His first work after his absence, Res Infernalis, spawned fame, riots, and calls for his head, as word of mouth spread and crowds overwhelmed the theatres. When guards and an escort of churchmen came to take him for trial, a flash mob exploded in London, and no traces of those men were ever found to bury.

When Filius Abramalech gained Europe-wide renown, the Vatican issued a letter announcing that the English playwright had sold his soul to Satan, and called upon the faithful to send him to his master in Hell. The Pope died within hours of signing it, but crowds thronged nonetheless to see Shakespeare's next work, The Struggle of Beleth, in such numbers that thousands died in the crowds and the crows feasted for days.

Appropriately, Lucifer claimed his due after the publication of Zepar's Tryst, and Shakespeare died aged 102, in the year 1666.

This one came to mind sometime late one night in a fit of green-eyed jealousy over people who never seem to spend time staring at words on a screen that just won't settle down on the page the way they sounded in my head. What if it afflicted even the best of us, and what if writer's block changed history?

Sunday 8 January 2017

Get Inspired: week 1

First seen on the Space Trash blog.

I'm going to bite off more than I can chew, but I'm going to try and add a blog post each week in 2017. (Yeah, yeah...thanks for the cynicism, folks...).
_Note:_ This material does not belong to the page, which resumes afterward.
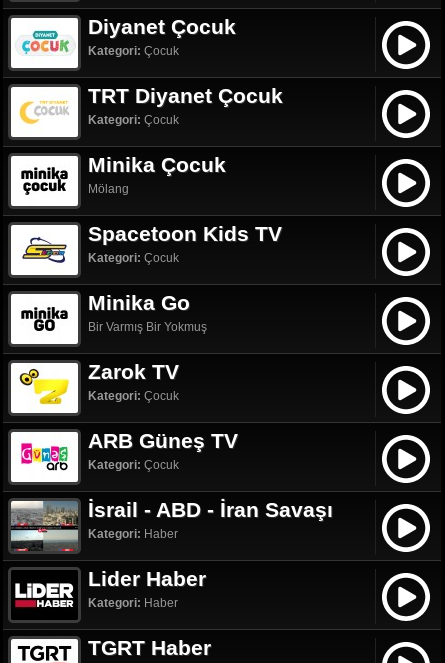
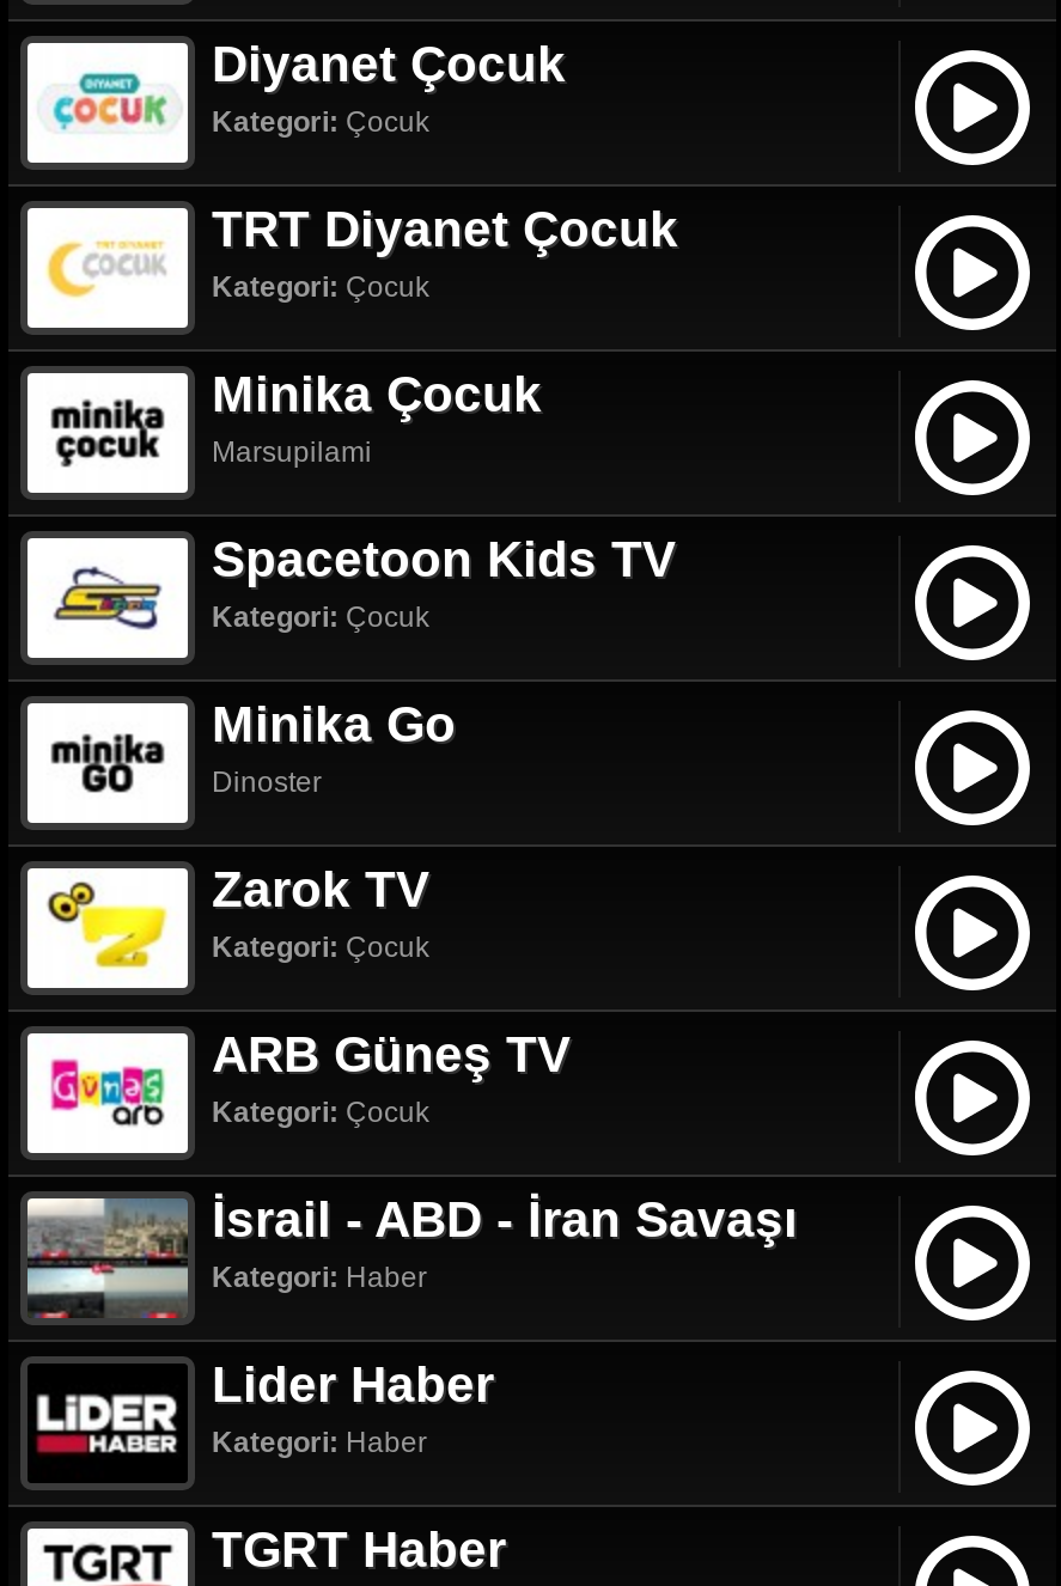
[88,182,129,196] Mölang -> [212,435,372,469] Marsupilami
[88,320,207,334] Bir Varmış Bir Yokmuş -> [212,765,322,799] Dinoster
I figured I would sit down each week and try to write a post about a story idea. Am I going to write 52 new books? Hell no. What I'm hoping is that it'll be fun, other people may get a spark from some of them, and that it'll get me thinking of something other than my usual rut.

And hey, if my attempts to get book four in the Cortii series edited and beautiful and inspiring continues to hit the skids, I may take one of my ideas and run with it to give myself a break. My brain feels like a sponge that's been left out in the Sahara at midday right now.


When the stone breaks, a flower will rise (Get Inspired, week 1)


Amaranthe's been dreaming. When you're a French teenager living in a village so small they turn the streetlights out at midnight and the nearest cinema is ten kilometres away, there isn't much else to do, but these dreams are odd. They feel too real, and they're all set in her tiny village, at a time when the time-worn stones of the old church are sharp and pale and new.

Amaranthe dreams as Pierre, at a time when Petromantalum, the place where the roads meet, was the largest settlement in the area. The small church built by holy men twenty years ago has attracted the attention of one of the old gods, woken by the Christian bells and the smell of blasphemy, and from the mountains and the forest, the rivers and the standing stones, the ancient magic is rising.

Old and young, healthy and sick are dying between one breath and the next, and the echoes of their passing murmur in men's minds, driving those left to the ragged edge of sanity. The men of the Eastern cult do nothing but pray to their singular god and call the deaths His punishment for sin.

The son of a legionary and local woman, Pierre is a misfit, caught between two worlds. A generation ago, he would have joined the Legions. Now, with the might of Rome fading back into the East, there is only one way he can fight; with his mother's weapons, and the magic bequeathed to him as her son. No man is a match for the power of a god, but Pierre's sacrifice buys sanctuary for the village at the crossroads for nearly two thousand years.

When the first death strikes, a week into the autumn term, Amaranthe surrounds herself with her friends, goes shopping in the city, and convinces herself that it's poor timing. At the second, she tells herself that it's coincidence. By the third, she realises that she's the only one who knows Pierre's secret - and the only one who can stop the dying.

So...where did this idea come from?

I had a dream about, more or less, this story a few months back, and it's been bugging me ever since. I'm unlikely to ever write it; it's long step diagonally from the type of story I usually write, but the dream was so vivid I could see the carving on the roof beams and feel the rough linen of the clothes. I figured it would make a good opening for the 'Get inspired' posts.